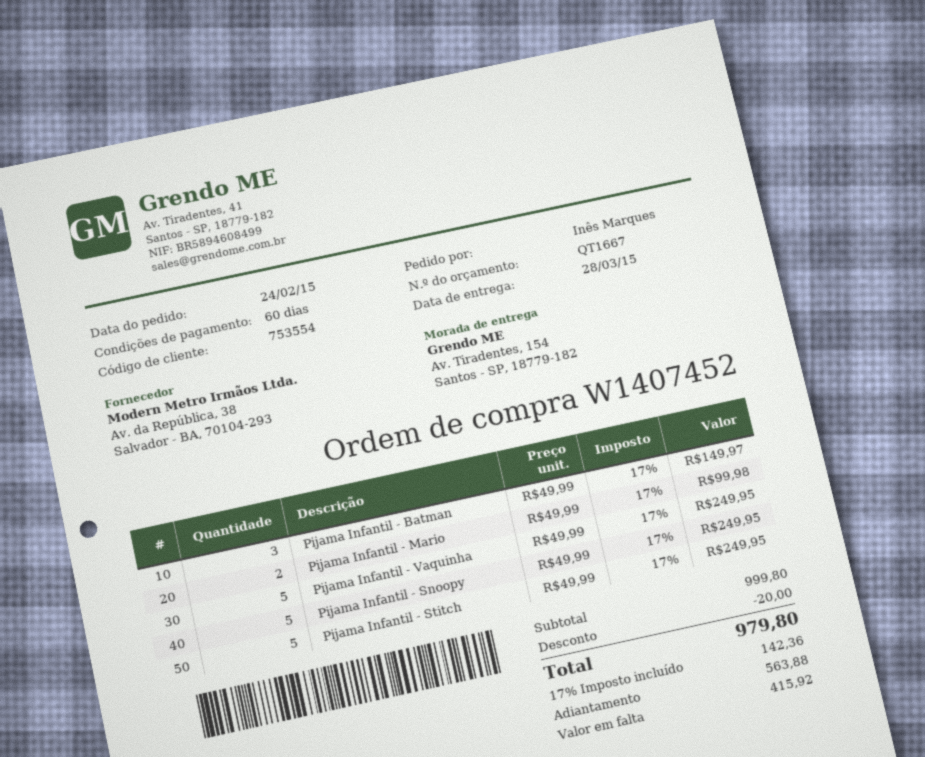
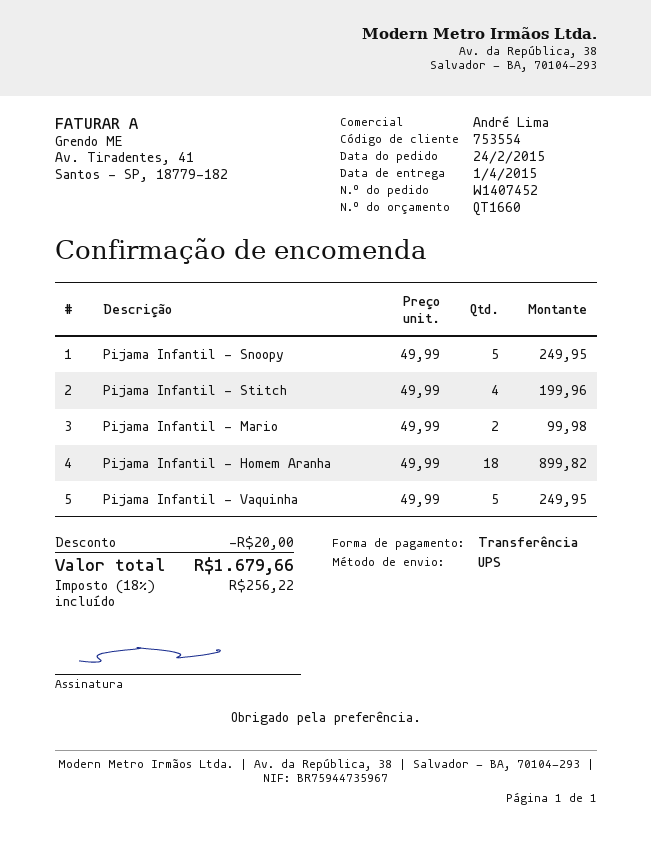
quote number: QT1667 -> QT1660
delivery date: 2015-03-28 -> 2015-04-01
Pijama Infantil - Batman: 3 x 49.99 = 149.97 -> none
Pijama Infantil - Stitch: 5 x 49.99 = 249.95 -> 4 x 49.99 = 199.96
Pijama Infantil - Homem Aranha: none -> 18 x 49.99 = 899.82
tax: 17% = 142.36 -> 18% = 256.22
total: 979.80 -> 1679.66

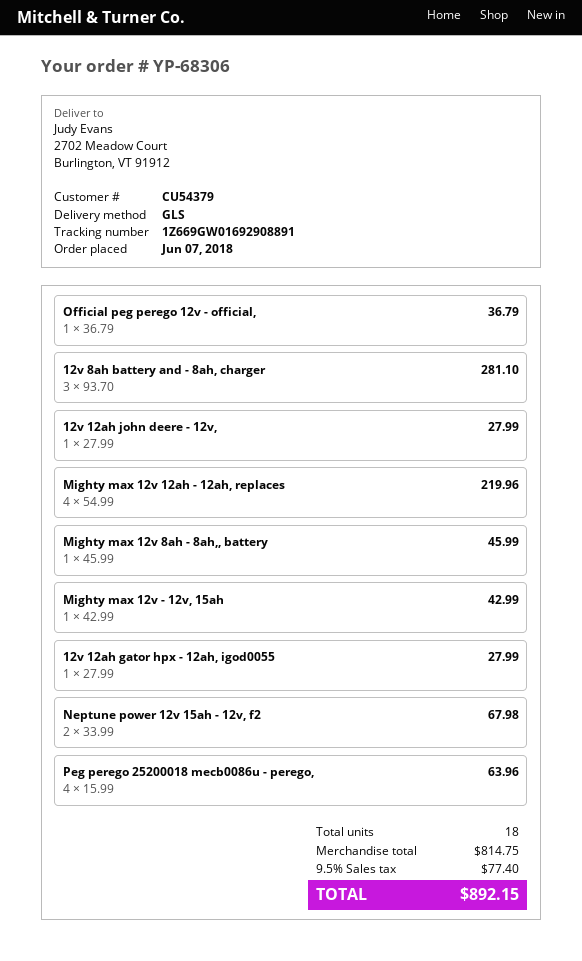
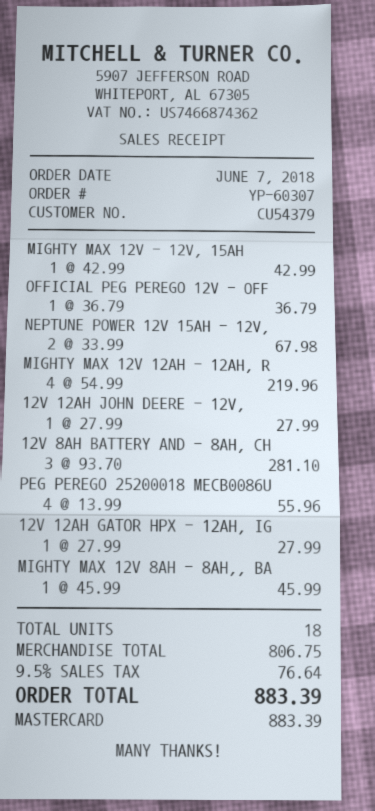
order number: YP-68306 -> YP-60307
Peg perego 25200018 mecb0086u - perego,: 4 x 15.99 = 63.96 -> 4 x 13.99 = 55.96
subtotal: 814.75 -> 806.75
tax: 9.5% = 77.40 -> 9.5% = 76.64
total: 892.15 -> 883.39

▶ **Exercise objective**:
Copy, exactly and exclusively, the lines beginning with the one that contains "total: 979.80 -> 1679.66" and ending with the last line of the listing; pictures are to be omitted.

▶ **Output of the task**:
total: 979.80 -> 1679.66

order number: YP-68306 -> YP-60307
Peg perego 25200018 mecb0086u - perego,: 4 x 15.99 = 63.96 -> 4 x 13.99 = 55.96
subtotal: 814.75 -> 806.75
tax: 9.5% = 77.40 -> 9.5% = 76.64
total: 892.15 -> 883.39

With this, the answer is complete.